Certo tale soluzione registica mostra componenti arbitrarie rispetto al libretto, ma appare di forza e verità drammatica così illuminanti da migliorare ciò che Solera non ottiene dai suoi fragili versi, donando loro quella coerenza che essi non possiedono. Per il resto l’impianto scenico di Christian Fenouillat e i costumi di Agostino Cavalca regalano momenti di suggestione visiva nell’uso di proiezioni video ideati da Étienne Guiol, con richiami pittorici alle tele di Paolo Uccello e con l’immagine di una cattedrale di Reims che si staglia gigantesca nel quadro della cerimonia di incoronazione del II atto. Tutto si sviluppa, con effetti scenici di grande effetto, dalle pareti di quella grigia stanza che durante la sinfonia d’apertura vede la protagonista sul proprio letto, in preda al suo delirio.

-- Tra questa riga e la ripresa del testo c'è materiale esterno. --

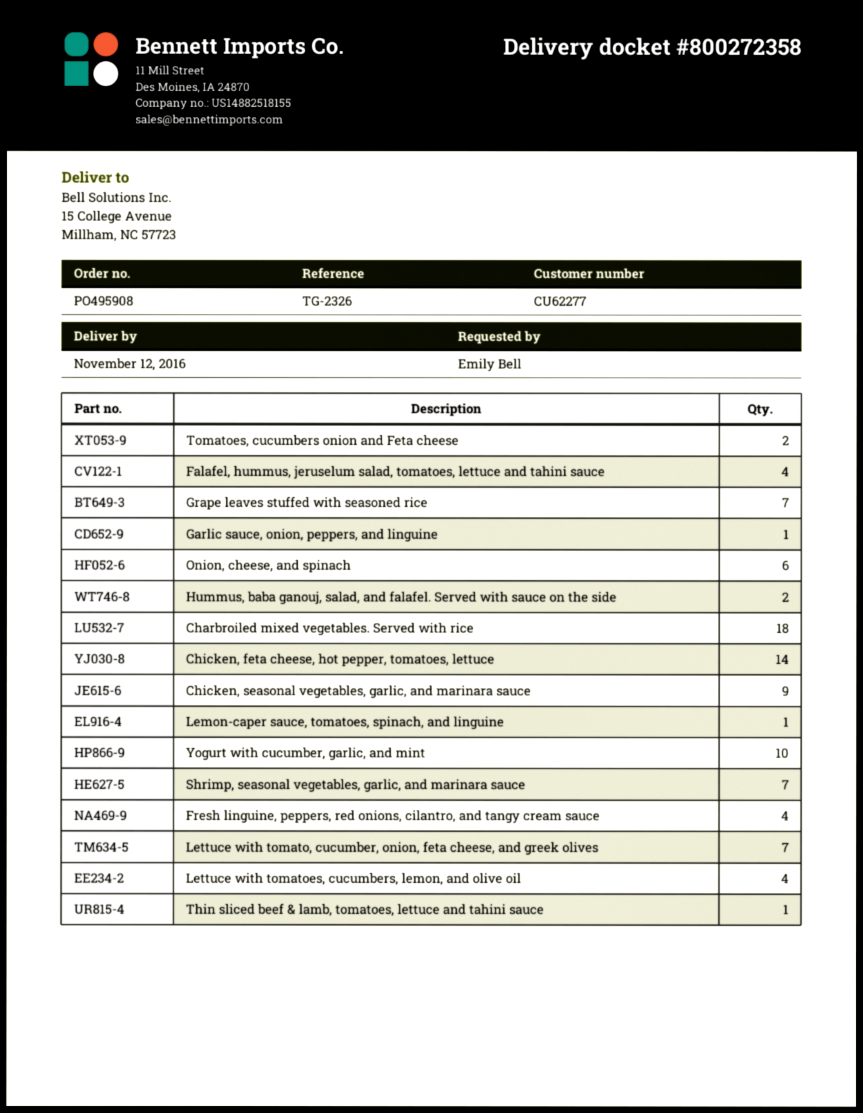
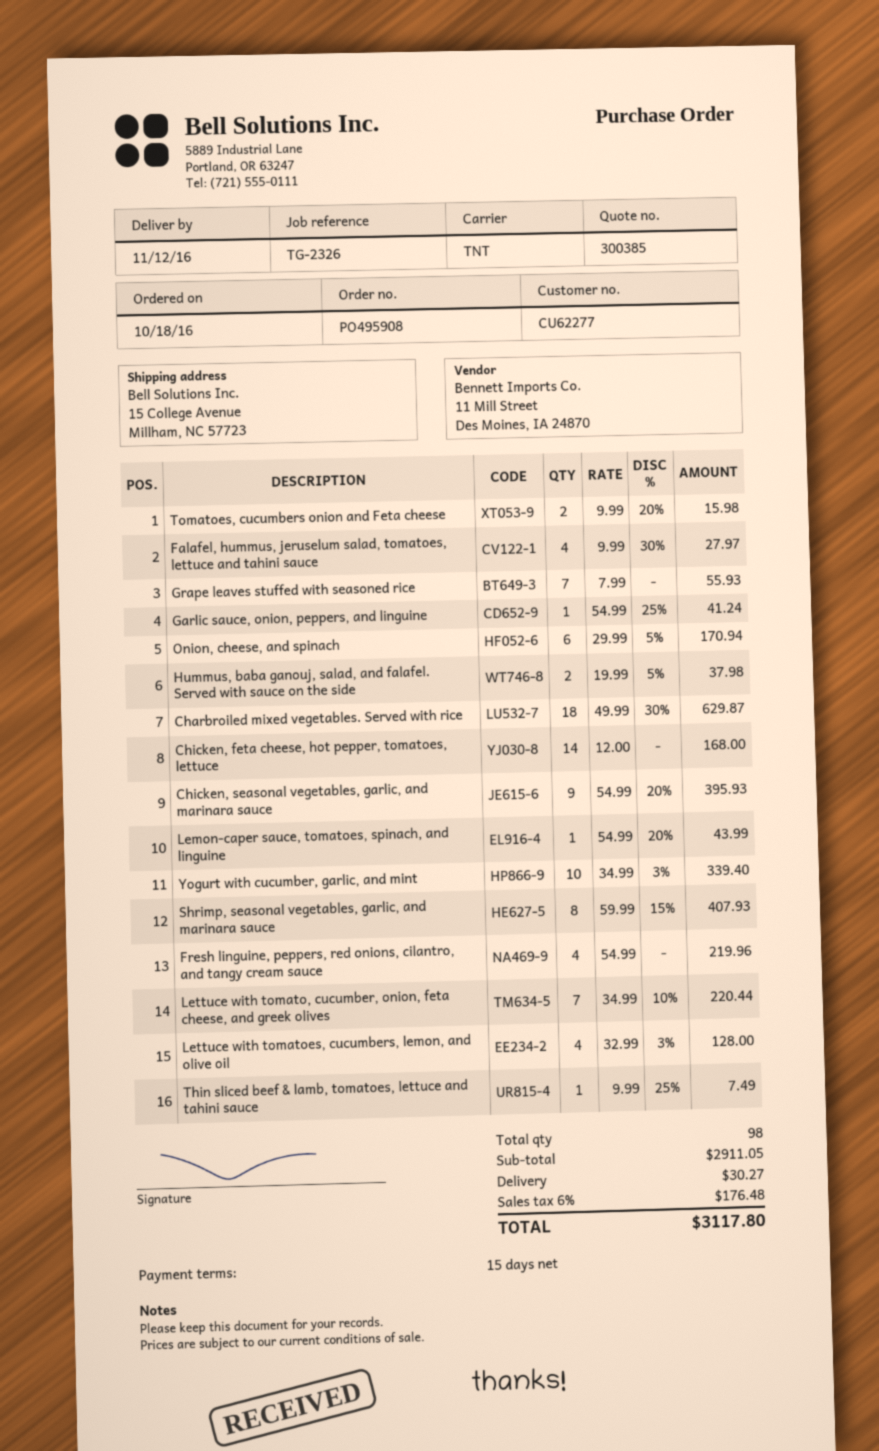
Shrimp, seasonal vegetables, garlic, and marinara sauce: 7 -> 8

Chi comprende come da non sottovalutare siano le qualità musicali di questa partitura è anche Riccardo Chailly, direttore musicale della Scala al suo primo 7 dicembre all’insegna di un Verdi giovanile dalle tinte liriche spesso soavi e levigate. Trovare il colore giusto per quest’opera significa comprenderla e valorizzarla. Così fece Chailly, alla testa di un Orchestra e di un Coro, quest’ultimo superbamente preparato da Bruno Casoni, che suona con morbidezza e calore avvolgenti, trovando il giusto equilibrio fra ascendenze liriche di estrazione ancora donizettiane e un respiro verdiano di singolare calore melodico.

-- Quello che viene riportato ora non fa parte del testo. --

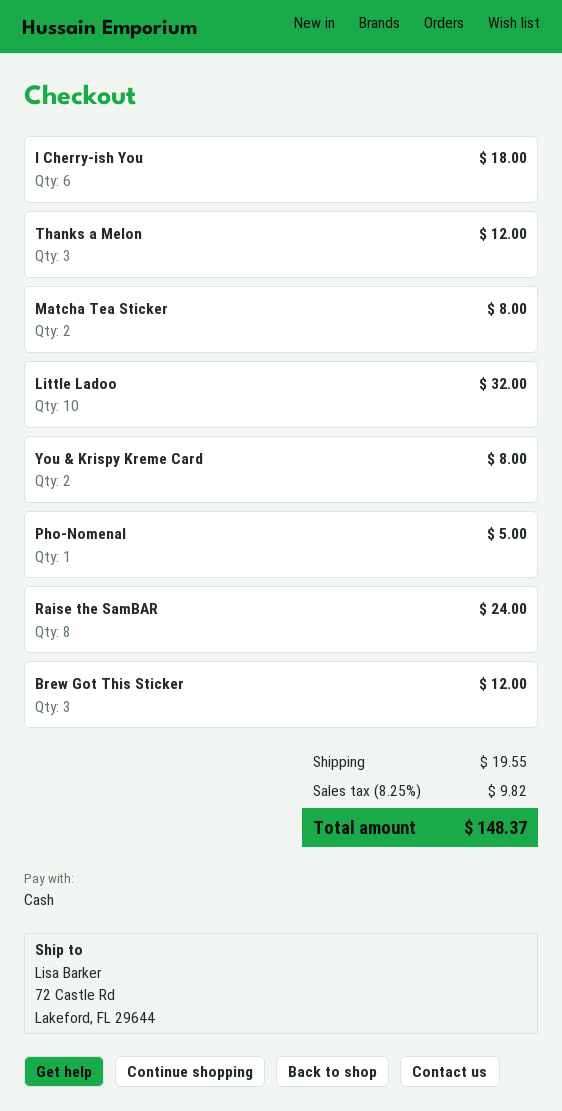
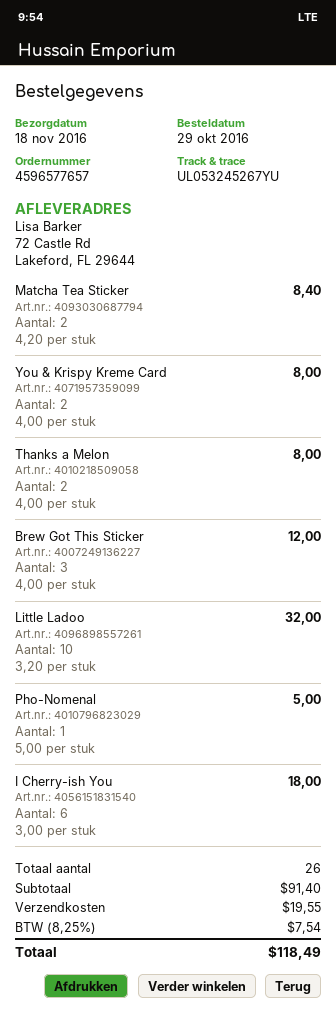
Thanks a Melon: 3 for 12.00 -> 2 for 8.00
Matcha Tea Sticker: 2 for 8.00 -> 2 for 8.40
Raise the SamBAR: 8 for 24.00 -> none
tax: 8.25% = 9.82 -> 8.25% = 7.54
total: 148.37 -> 118.49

Qualità direttoriali che vengono messe a frutto dalla protagonista, una Anna Netrebko che già aveva cantato a Salisburgo quest’opera in forma di concerto mentre alla Scala, affrontandola sulla scena, e per di più in versione integrale, mette a segno una prestazione maiuscola per bellezza di timbro e assoluto controllo del mezzo vocale: una vera colata di suono denso e insieme luminoso. Della sua Giovanna d’Arco non si sa se ammirare di più la morbida delicatezza dei cantabili (vedasi il nostalgico involo donato all’aria “O fatidica foresta”), o l’impeto che dona agli accenti di “Son guerriera che a gloria t’invita”, fino a un commossa scena finale.
In stato vocale di grazia anche Francesco Meli, Carlo VII, che da bravo tenore di estrazione belcantistica, dotato di una voce di rara bellezza, si apprezza per la linea di canto cristallina e parimenti soffice, esaltando la bella frase melodica del duetto con Giovanna “È puro l’aere, limpido il cielo” e donando il giusto tono patetico alla romanza “Quale più fido amico”, con varietà di fraseggio e fascino espressivo da fuoriclasse.
Devid Cecconi, chiamato alla prima del 7 dicembre nei panni di Giacomo a sostituire l’indisposto Carlos Álvarez, fornì una prova altamente professionale, sfoggiando voce baritonale forse non sempre omogenea ma di autentico spessore e accento verdiani. Nelle repliche, il più noto baritono spagnolo, tornò sulle scene sfoggiando, oltre a un timbro pieno e nobile, qualità interpretative ed espressive alta levatura artistica.
Eccellenti anche Dmitry Beloselskiy, Talbot, e Michele Mauro, Delil, che completano il cast di questa Giovanna d’Arco, accolta dal pubblico con applausi trionfali. Una sfida vinta per la Scala, che ritrovava un Verdi tutto “suo”.